• Listed entries

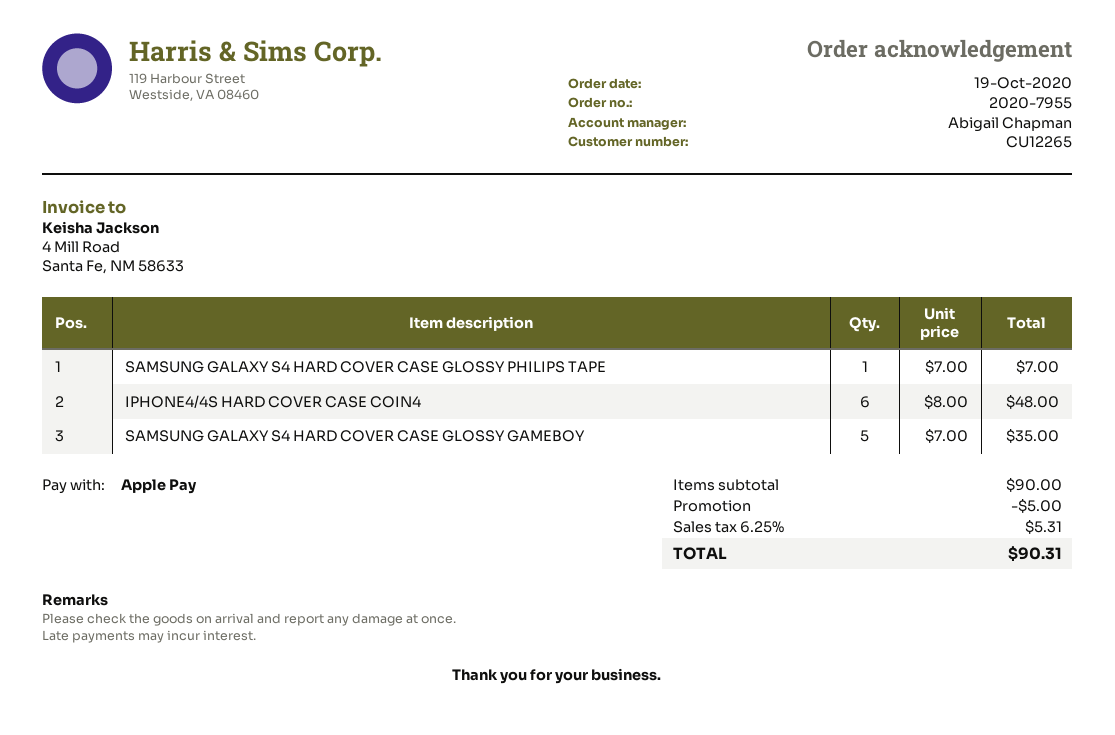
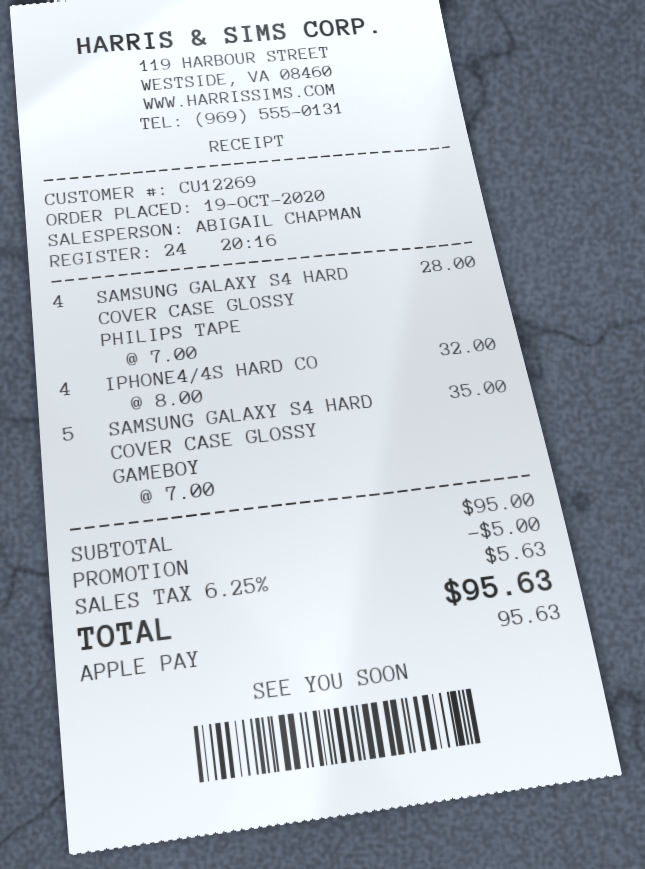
customer number: CU12265 -> CU12269
SAMSUNG GALAXY S4 HARD COVER CASE GLOSSY PHILIPS TAPE: 1 x 7.00 = 7.00 -> 4 x 7.00 = 28.00
IPHONE4/4S HARD COVER CASE COIN4: 6 x 8.00 = 48.00 -> 4 x 8.00 = 32.00
subtotal: 90.00 -> 95.00
tax: 6.25% = 5.31 -> 6.25% = 5.63
total: 90.31 -> 95.63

• Goal of the exercise
The answer is the line with "IPHONE4/4S HARD COVER" plus every line after it to the last line of the entries above, copied exactly and with no other lines.

• Task output
IPHONE4/4S HARD COVER CASE COIN4: 6 x 8.00 = 48.00 -> 4 x 8.00 = 32.00
subtotal: 90.00 -> 95.00
tax: 6.25% = 5.31 -> 6.25% = 5.63
total: 90.31 -> 95.63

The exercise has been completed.